Front-end code edit data:
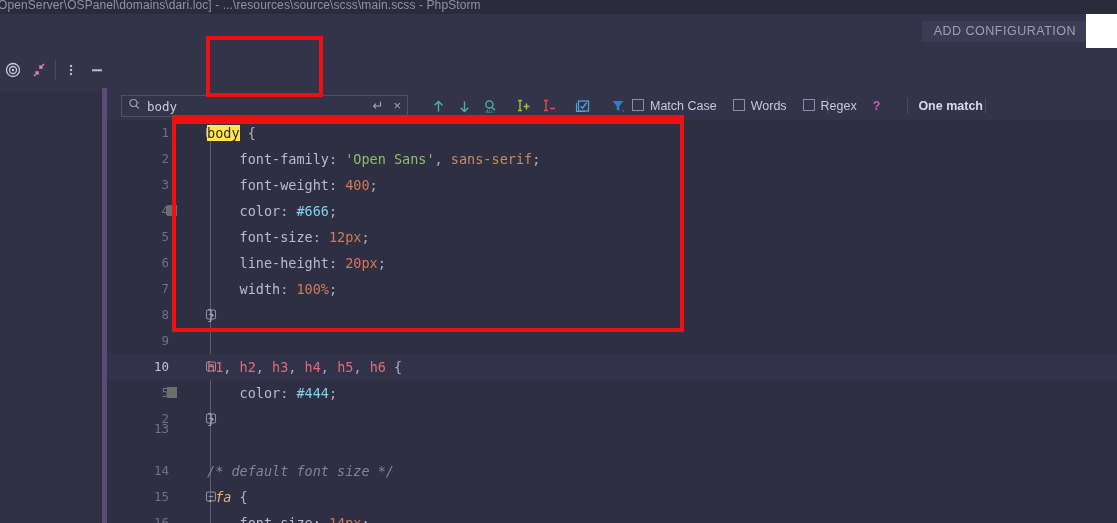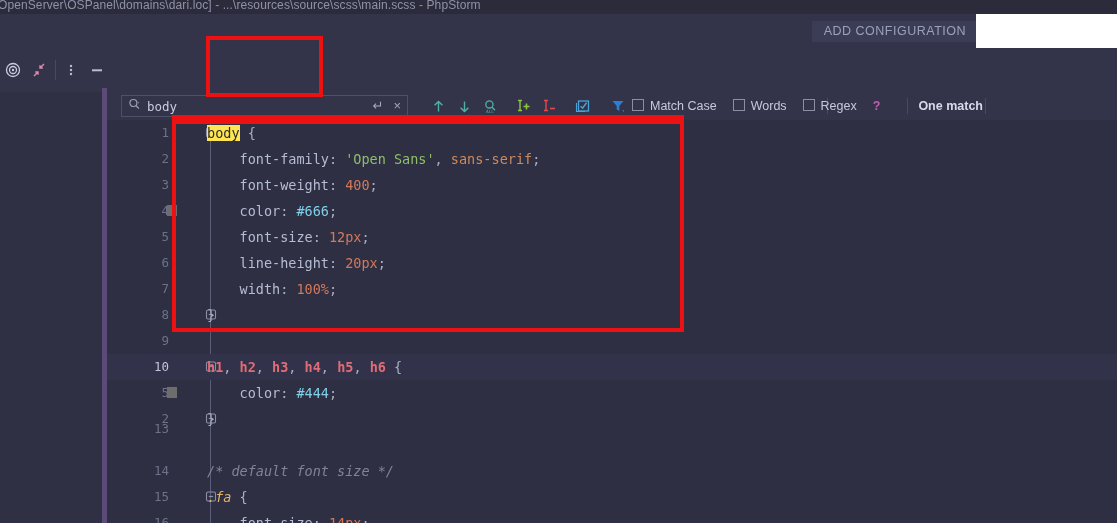--- a/index.html
+++ b/index.html
@@ -24,7 +24,7 @@
 
   
   .topstrip{
-    position:absolute; left:0; top:14px; width:976px; height:34px;
+    position:absolute; left:0; top:14px; width:1086px; height:34px;
     background:#33344a;
   }
   .add-config{

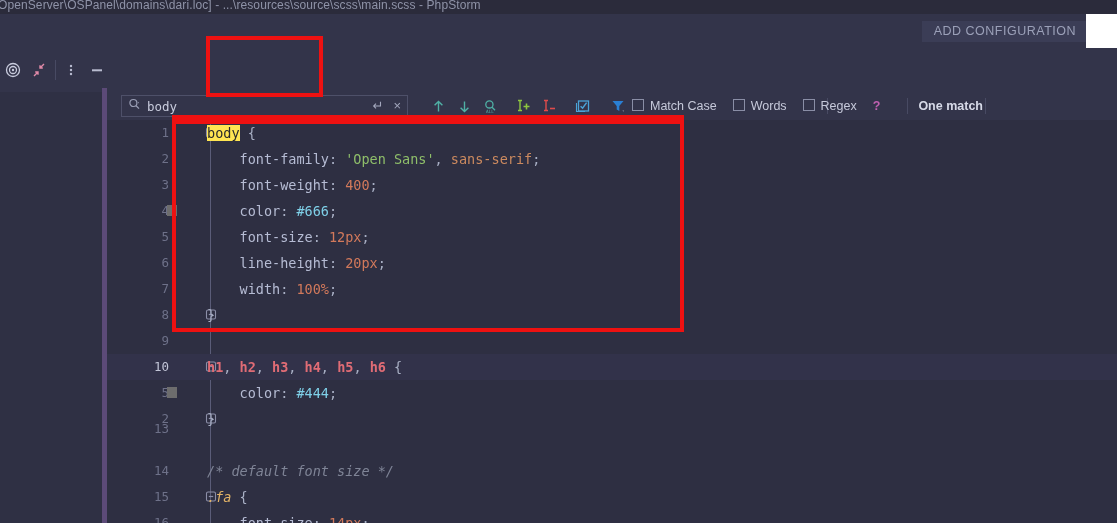--- a/index.html
+++ b/index.html
@@ -145,7 +145,7 @@
   }
 
   
-  .t-tag   { color:#e06c75;font-weight:bold; }
+  .t-tag   { color:#e06c75; }
   .t-punc  { color:#a9b0c5; }
   .t-prop  { color:#b6bcd4; }
   .t-str   { color:#8fbf6a; }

- _WHAT YOU NEED TO DO_: Give back an exact reproduction of the entries, with all pictures excluded.

- _OUTPUT OF THE EXERCISE_:
--- a/index.html
+++ b/index.html
@@ -24,7 +24,7 @@
 
   
   .topstrip{
-    position:absolute; left:0; top:14px; width:976px; height:34px;
+    position:absolute; left:0; top:14px; width:1086px; height:34px;
     background:#33344a;
   }
   .add-config{

--- a/index.html
+++ b/index.html
@@ -145,7 +145,7 @@
   }
 
   
-  .t-tag   { color:#e06c75;font-weight:bold; }
+  .t-tag   { color:#e06c75; }
   .t-punc  { color:#a9b0c5; }
   .t-prop  { color:#b6bcd4; }
   .t-str   { color:#8fbf6a; }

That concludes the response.